══ Data records

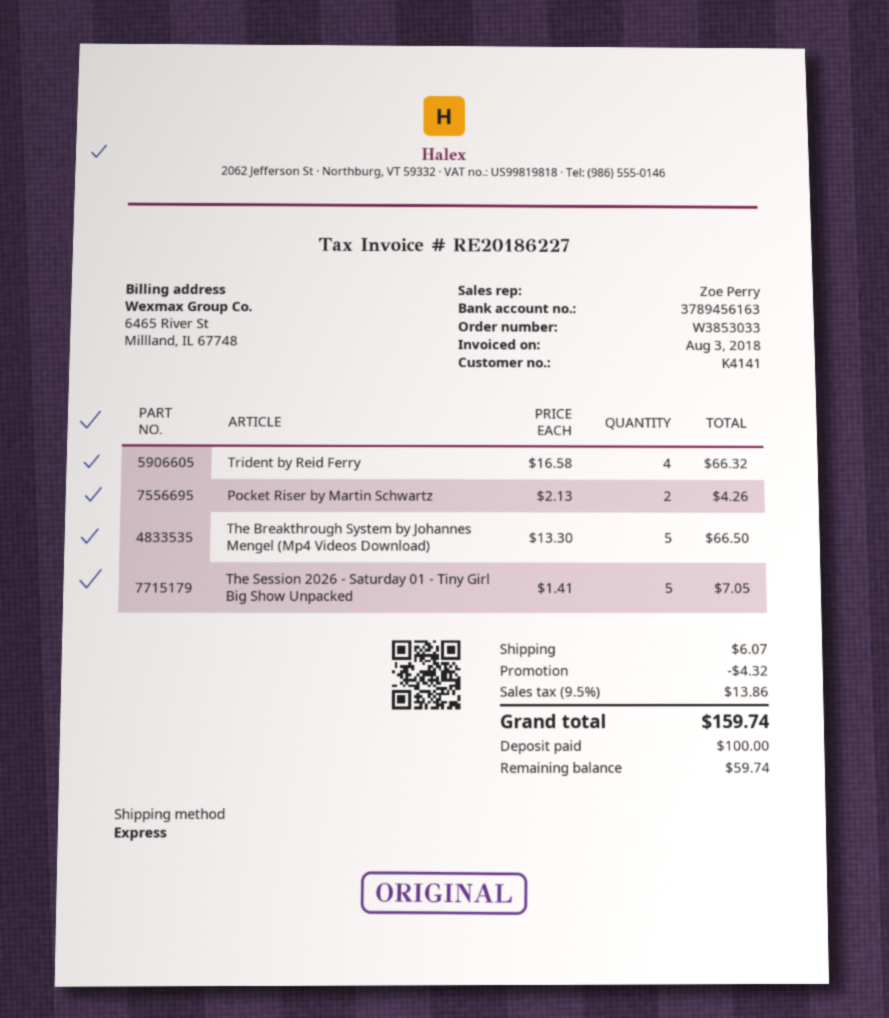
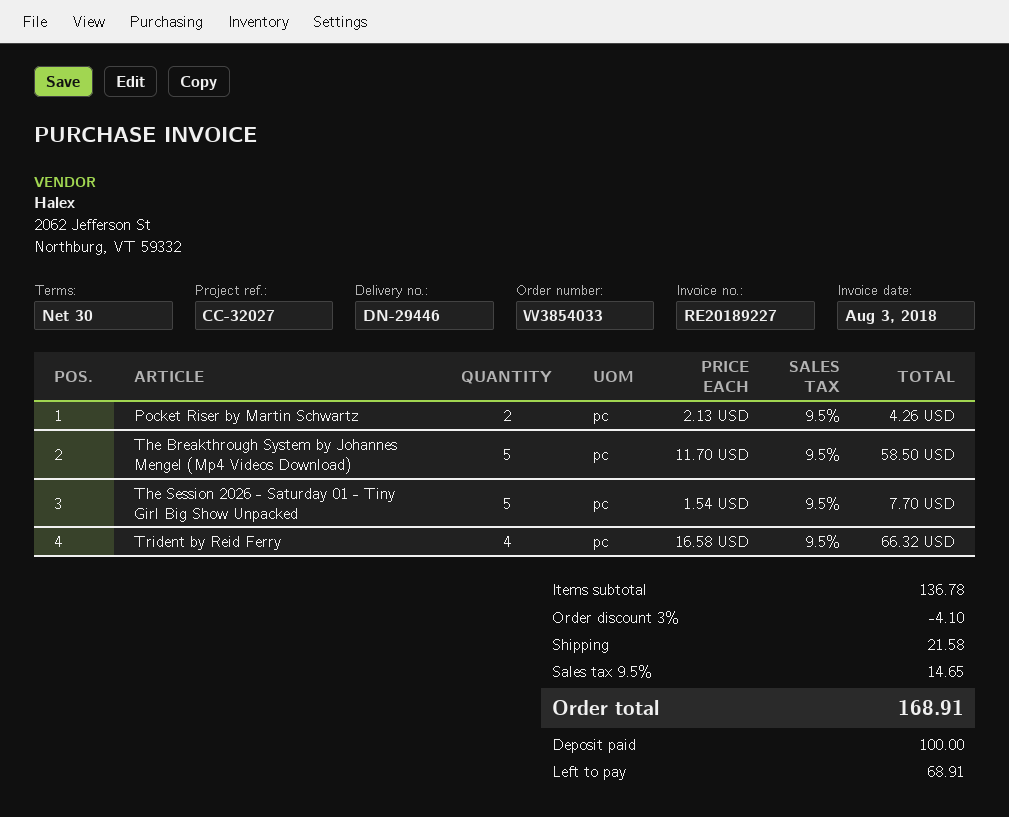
order number: W3853033 -> W3854033
invoice number: RE20186227 -> RE20189227
The Breakthrough System by Johannes Mengel (Mp4 Videos Download): 5 x 13.30 = 66.50 -> 5 x 11.70 = 58.50
The Session 2026 - Saturday 01 - Tiny Girl Big Show Unpacked: 5 x 1.41 = 7.05 -> 5 x 1.54 = 7.70
discount: 4.32 -> 4.10
shipping: 6.07 -> 21.58
tax: 9.5% = 13.86 -> 9.5% = 14.65
total: 159.74 -> 168.91
balance: 59.74 -> 68.91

════

* **Instructions for the task**
Your task is to find each line in the entries that contains the string "number" and copy it.

* **Problem solution**
order number: W3853033 -> W3854033
invoice number: RE20186227 -> RE20189227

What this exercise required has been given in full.